Required work: Copy out all the lines of the data that hold the word "Current".

(Difference listings)
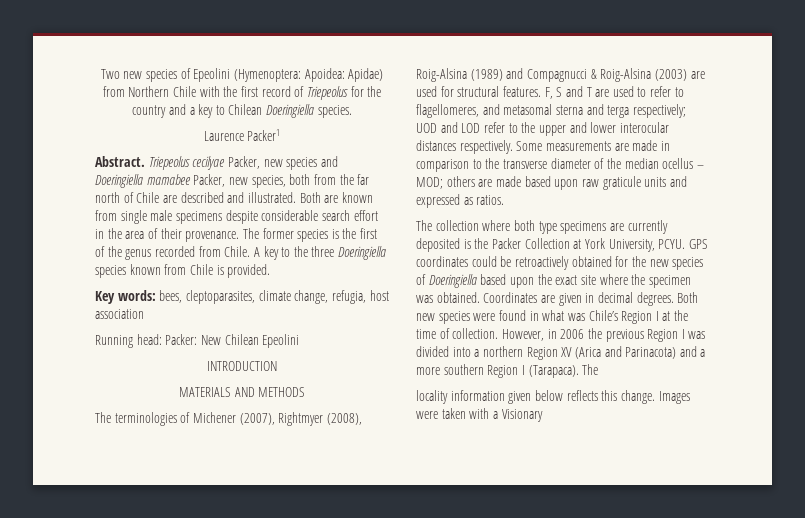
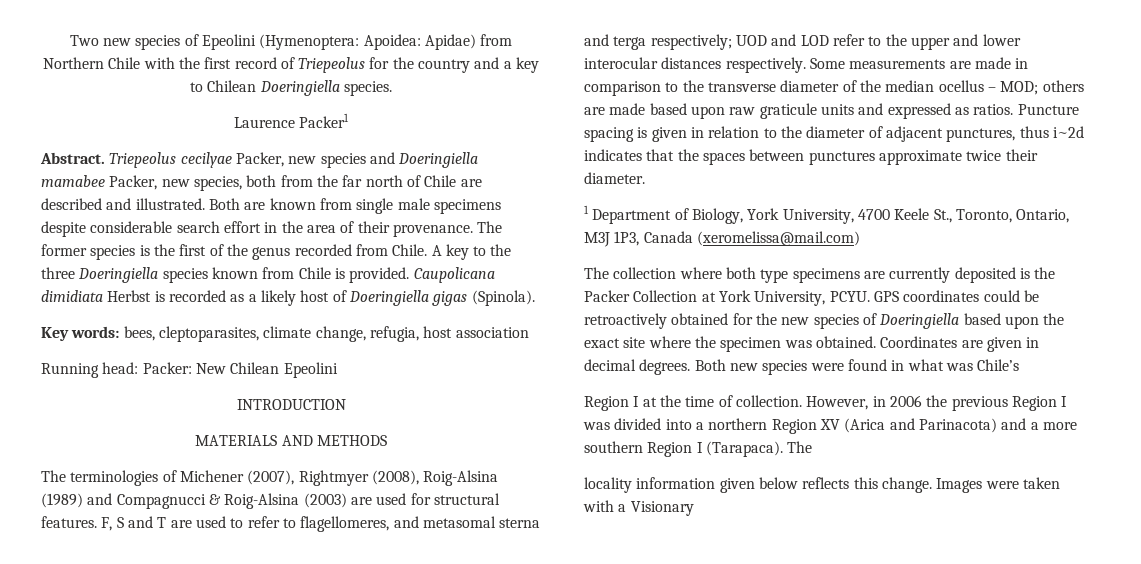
+ Caupolicana dimidiata Herbst is recorded as a likely host of Doeringiella gigas (Spinola).
+ Puncture spacing is given in relation to the diameter of adjacent punctures, thus i~2d indicates that the spaces between punctures approximate twice their diameter.
+ 1 Department of Biology, York University, 4700 Keele St., Toronto, Ontario, M3J 1P3, Canada (xeromelissa@mail.com)
- Both new species were found in what was Chile’s Region I at the time of collection.
+ Both new species were found in what was Chile’s
+ Region I at the time of collection.

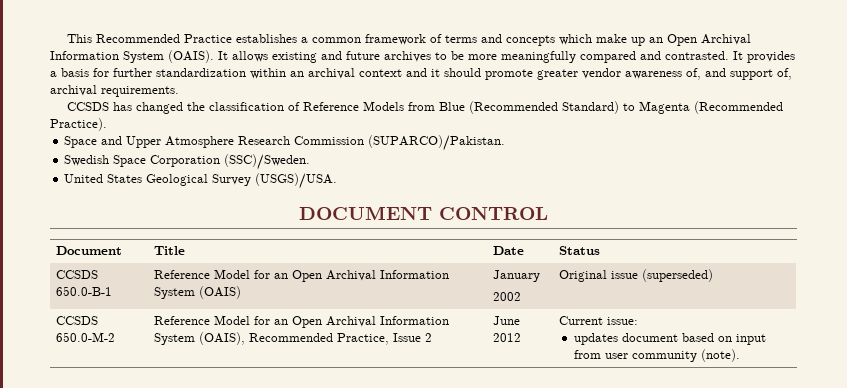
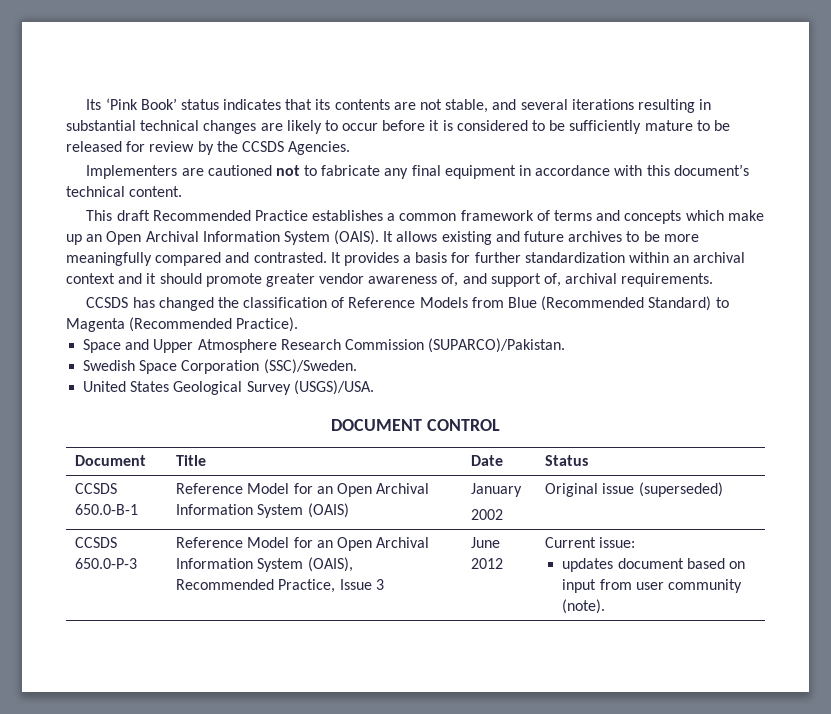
- This Recommended Practice establishes a common framework of terms and concepts which make up an Open Archival Information System (OAIS).
+ Its ‘Pink Book’ status indicates that its contents are not stable, and several iterations resulting in substantial technical changes are likely to occur before it is considered to be sufficiently mature to be released for review by the CCSDS Agencies.
+ Implementers are cautioned not to fabricate any final equipment in accordance with this document’s technical content.
+ This draft Recommended Practice establishes a common framework of terms and concepts which make up an Open Archival Information System (OAIS).
- CCSDS 650.0-M-2 | Reference Model for an Open Archival Information System (OAIS), Recommended Practice, Issue 2 | June 2012 | Current issue:
+ CCSDS 650.0-P-3 | Reference Model for an Open Archival Information System (OAIS), Recommended Practice, Issue 3 | June 2012 | Current issue:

Response to this task:
- CCSDS 650.0-M-2 | Reference Model for an Open Archival Information System (OAIS), Recommended Practice, Issue 2 | June 2012 | Current issue:
+ CCSDS 650.0-P-3 | Reference Model for an Open Archival Information System (OAIS), Recommended Practice, Issue 3 | June 2012 | Current issue:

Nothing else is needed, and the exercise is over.